During the Seder, one of the family began an online call at the table with a missing relative who was invited but declined, as they lived out of state. This call lasted 10 to 15 minutes, in the middle of the Seder.

I considered beating the caller with a stick, or at least dousing them with wine. My spouse was similarly angry.

This guest is, at best, unpleasant to be around. This night, they exceeded unpleasantness and selfishness. What should we have done?

GENTLE READER: Dousing this person with wine is likely to result in a stain on your tablecloth and an amusing video you might not want to have circulated.

Miss Manners believes you would be better off asking to say hello to the absent relative, and then adding, “We’re sorry you can’t be here, but you will excuse us exiting now, so that we can continue with the Seder.”

• • •

DEAR MISS MANNERS: When we celebrated Easter with my family, my husband brought his tablet in the car and into our relative’s house. He uses it to game.


We have had many arguments over the excessive gaming. I asked him not to bring it into the relative’s home. His reply was, “I’m an adult; don’t tell me what to do.” He proceeded to walk in with it.

Several times during the holiday, he used it to play his game. I was embarrassed and appalled. I could go on and on. He is gaming a lot in our home as well.

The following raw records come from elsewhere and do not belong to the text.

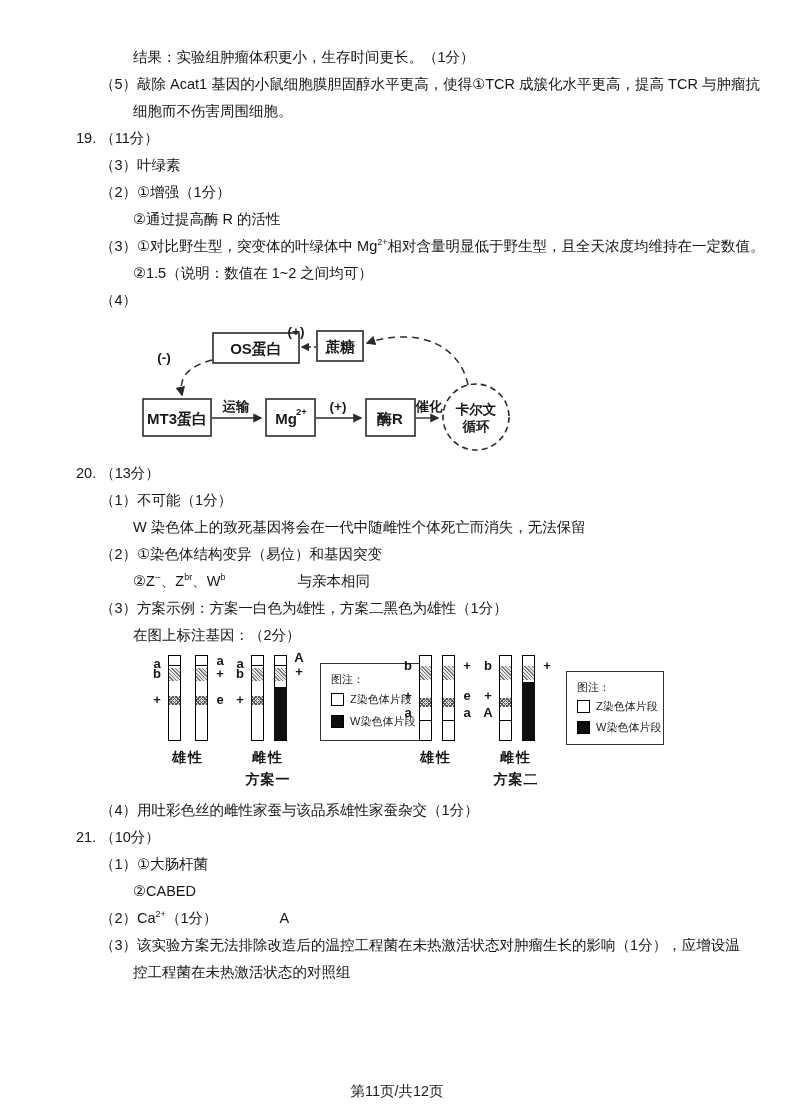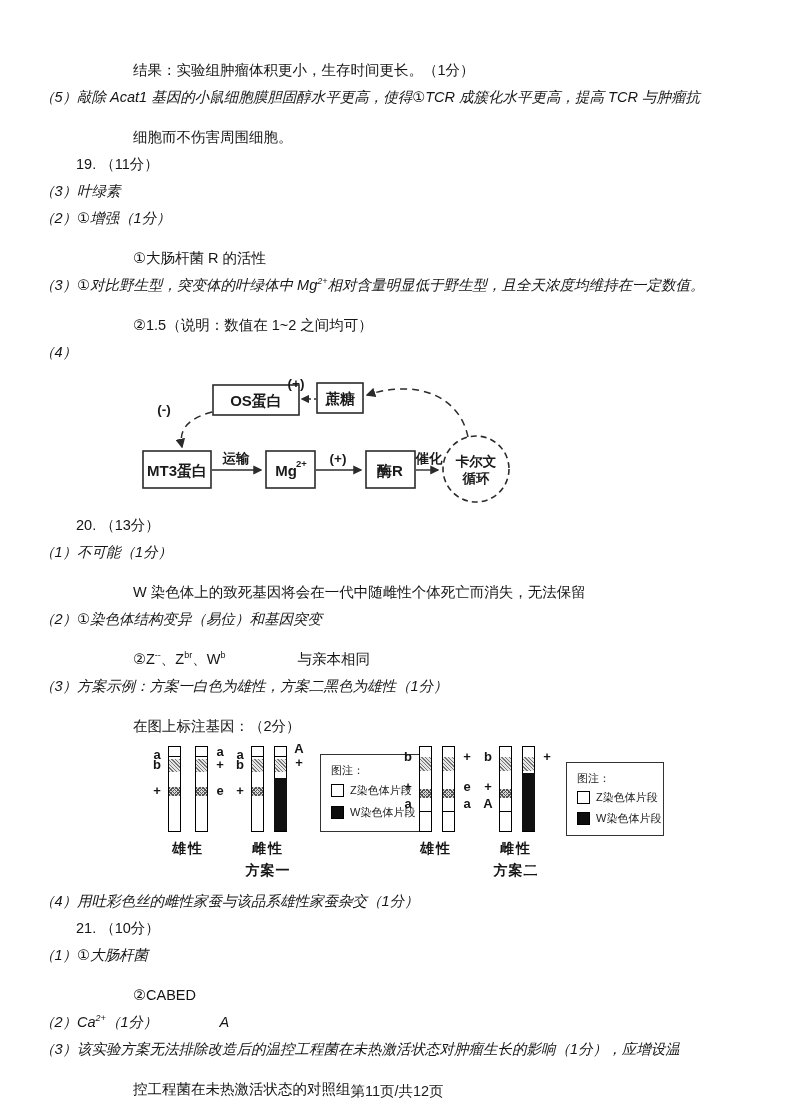"结果：实验组肿瘤体积更小，生存时间更长。（1分）" .i2 { margin-top: 13px -> none }
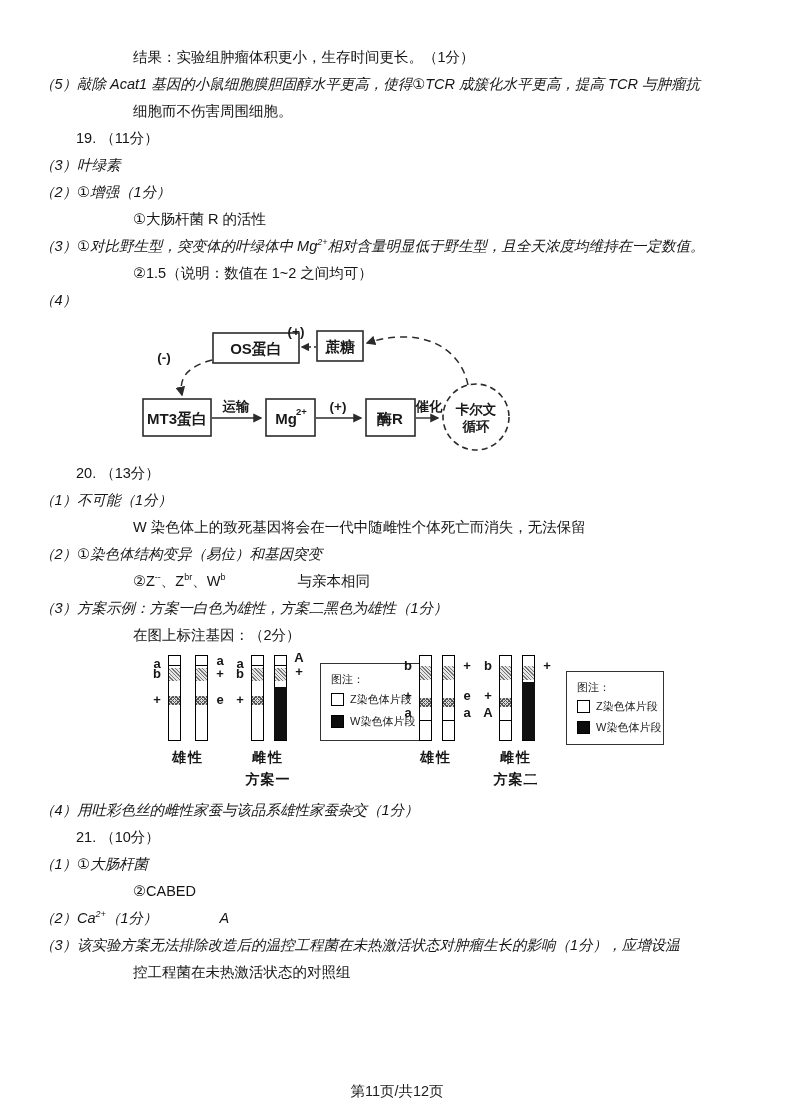"（5）敲除 Acat1 基因的小鼠细胞膜胆固醇水平更高，使得①TCR" .i1 { font-style: italic -> none; padding-left: 40px -> 100px }
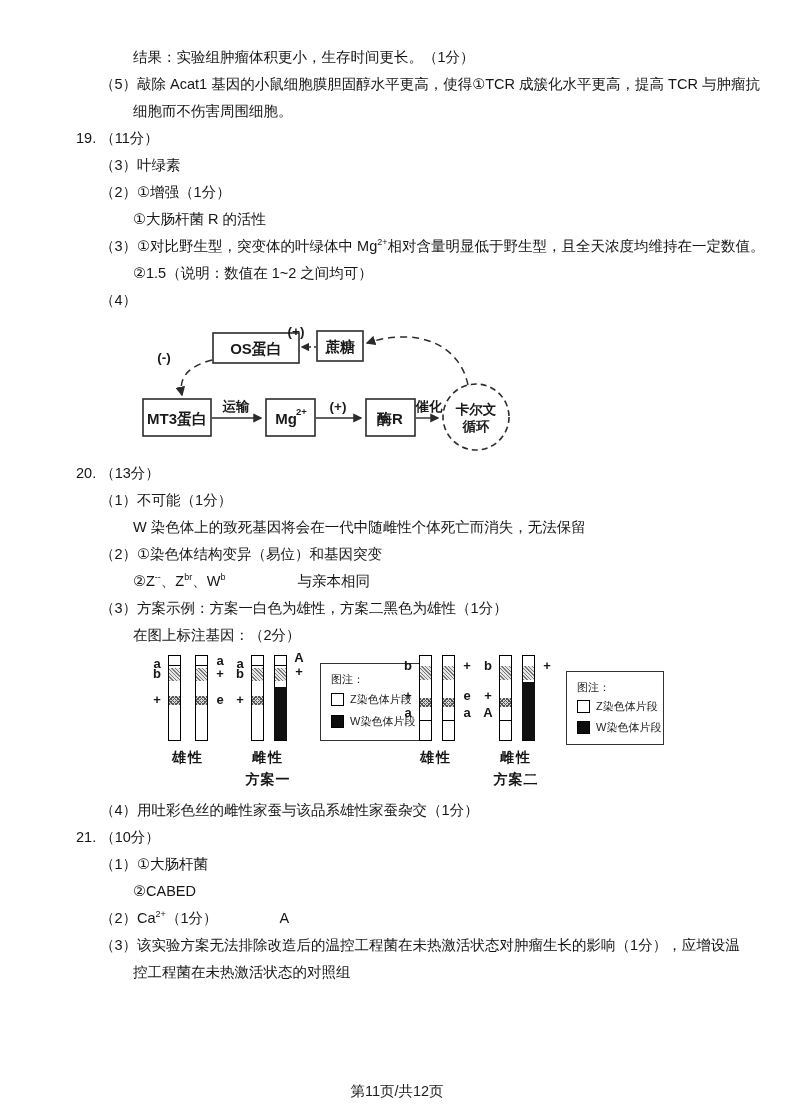"①大肠杆菌 R 的活性" span { text: ①大肠杆菌 -> ②通过提高酶 }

GENTLE READER: You have a worse problem than the etiquette violation of his blatantly ignoring his hosts: He is not respecting your feelings. Miss Manners suggests dealing with that horrendous problem first.

• • •

DEAR MISS MANNERS: My wife and I were invited to a dinner party (for eight people) about one month in advance. We happily accepted, but a few days before the party, I started to experience cold symptoms. By the day of the party, I had definitely come down with a cold, with intermittent coughing and nose-blowing.

My wife insisted that we should still attend because we accepted the invitation (and it was “just a cold”), but I was torn between spoiling our friends’ long-planned dinner party with an 11th-hour cancellation or subjecting the other guests to my cough. She did not want to attend alone.

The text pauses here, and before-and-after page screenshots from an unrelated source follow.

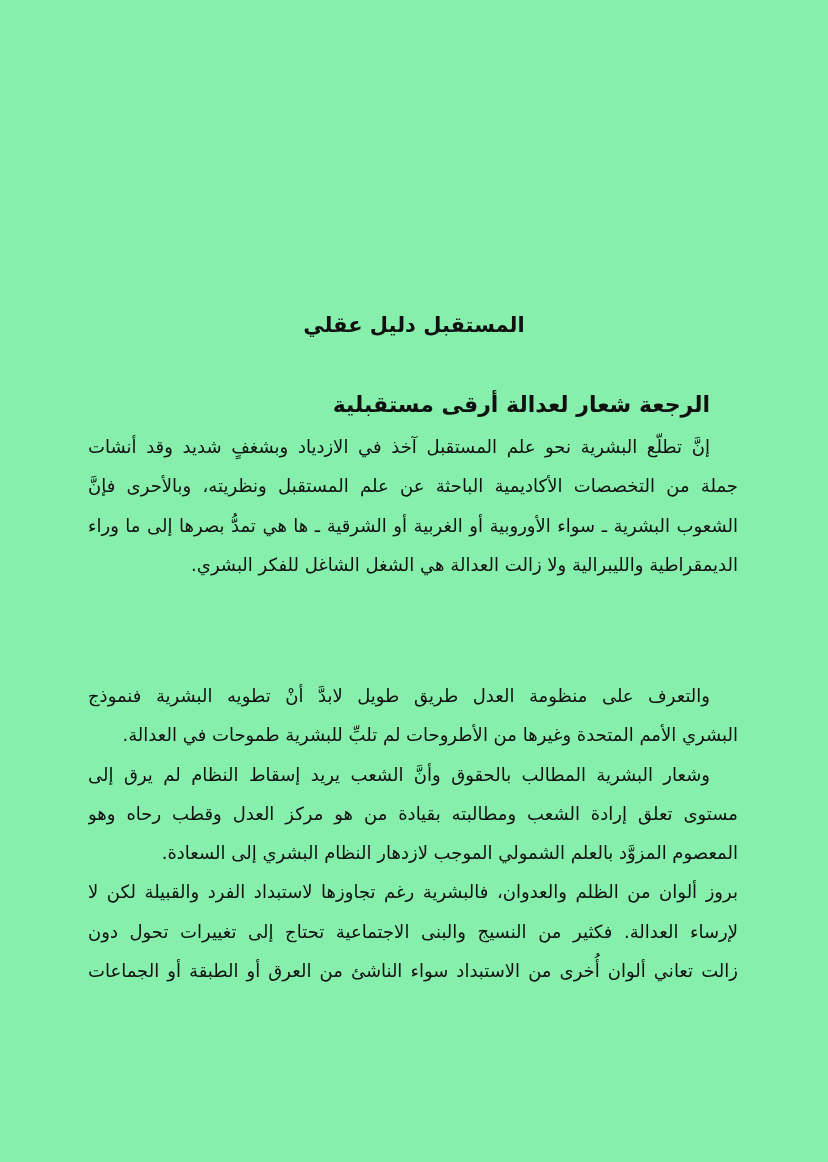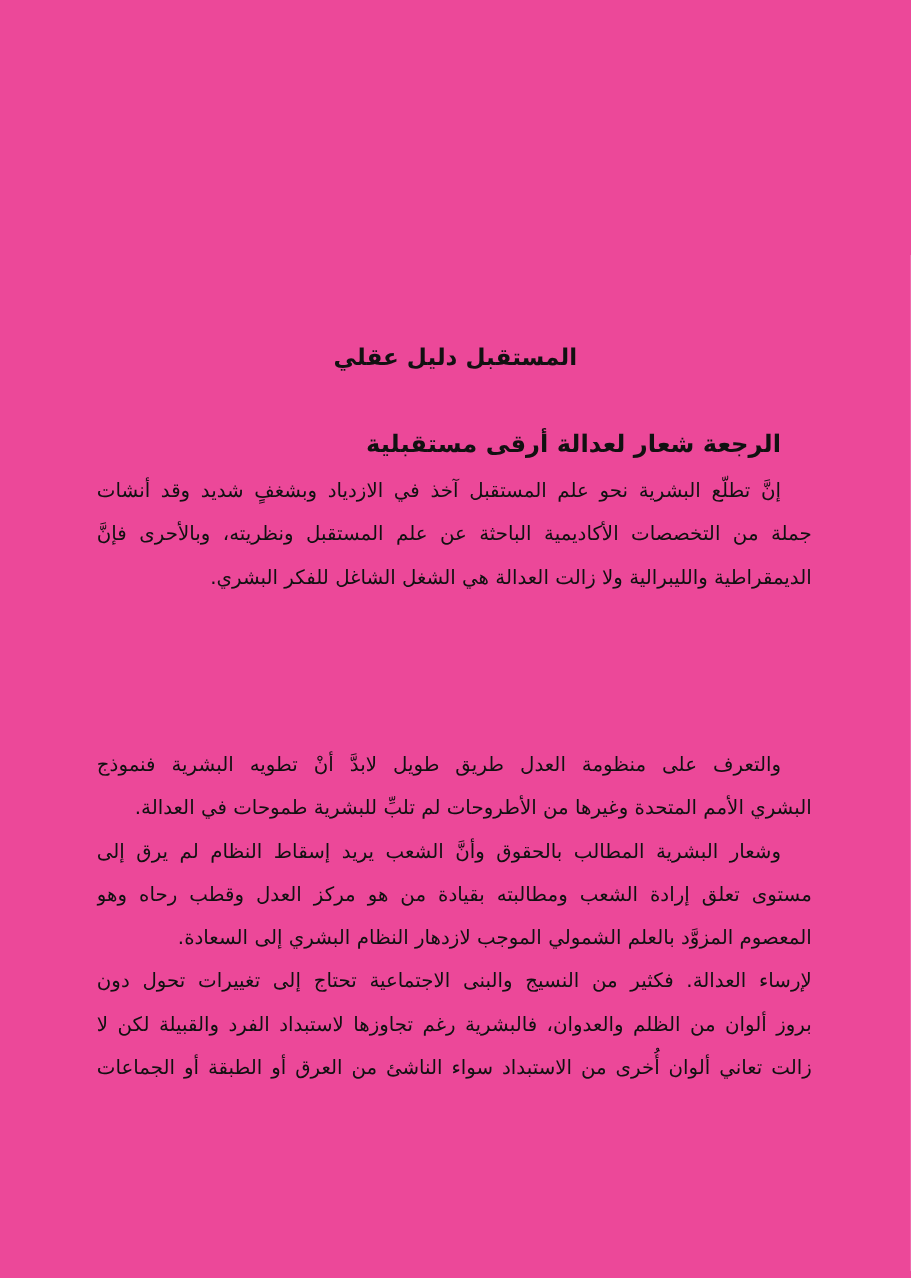"المستقبل دليل عقلي" .page { background: #ec4899 -> #86efac }
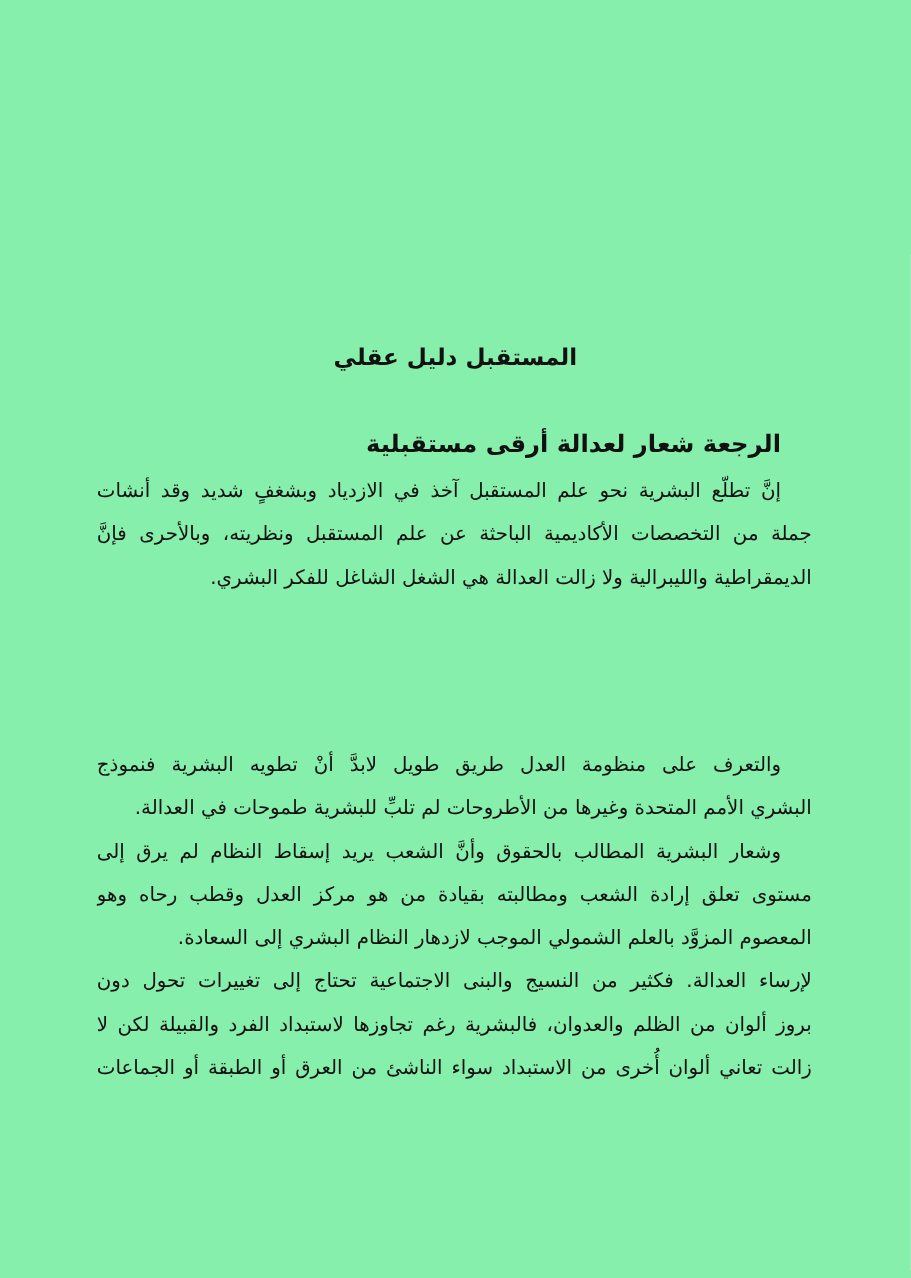"الشعوب البشرية ـ سواء الأوروبية" span.line { html: none -> <span>الشعوب البشرية ـ سواء الأوروبية أو الغربية أو الشرقية ـ ها هي تمدُّ بصرها إلى ما وراء</span> }
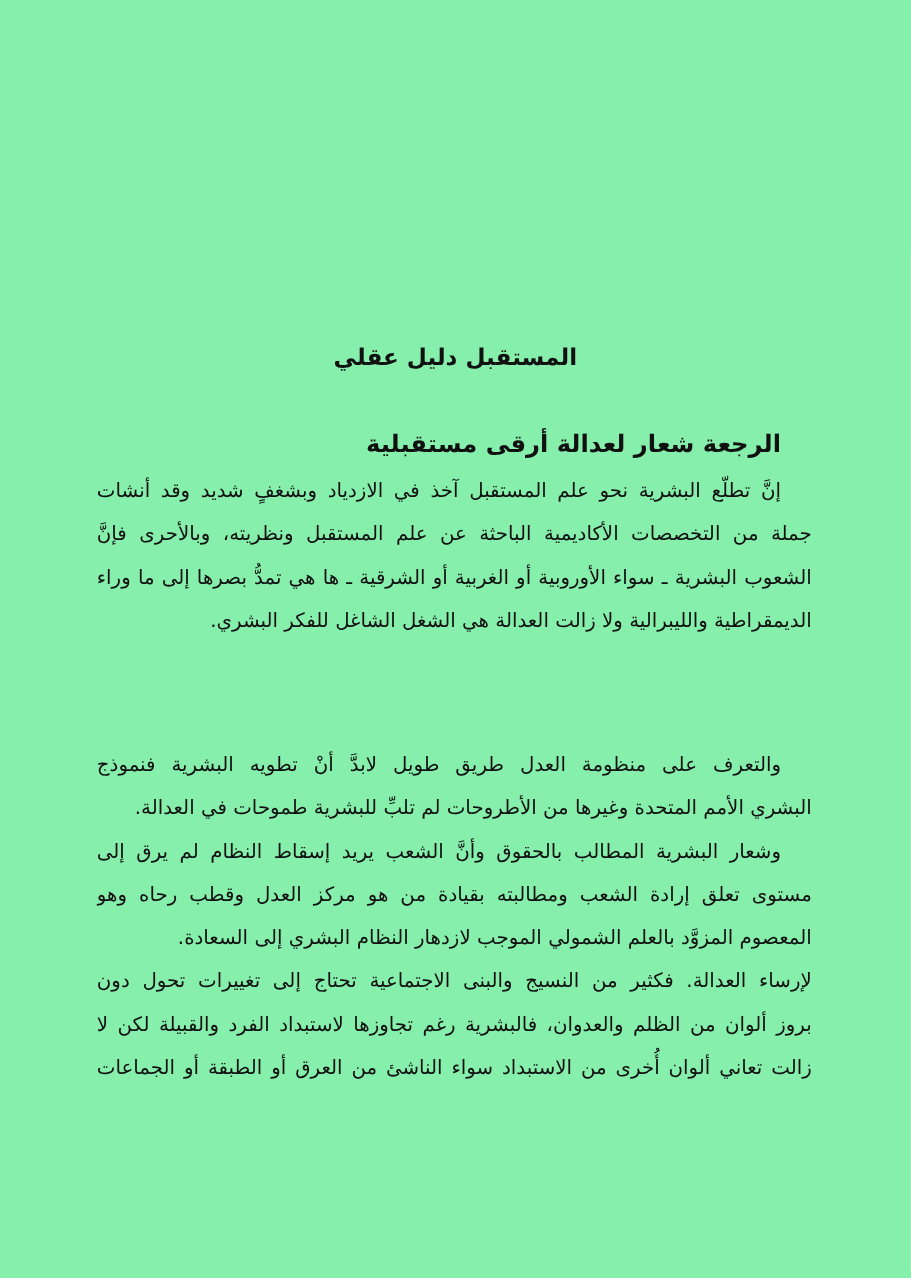"لإرساء العدالة. فكثير من النسيج" span.line { order: before "بروز ألوان من الظلم والعدوان،" -> after "بروز ألوان من الظلم والعدوان،" }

Where do you draw the line between an annoying late cancellation and keeping a commitment when feeling under the weather?

GENTLE READER: Where germs are involved. Disappointed as your hosts may be at your not attending, they would be more upset later to find that they had entertained those uninvited guests.

Miss Manners hopes that you did not attend and have apologized to the hosts, mentioning that you wish you could have notified them earlier. And that you have skipped pointing out that getting a cold was not your fault.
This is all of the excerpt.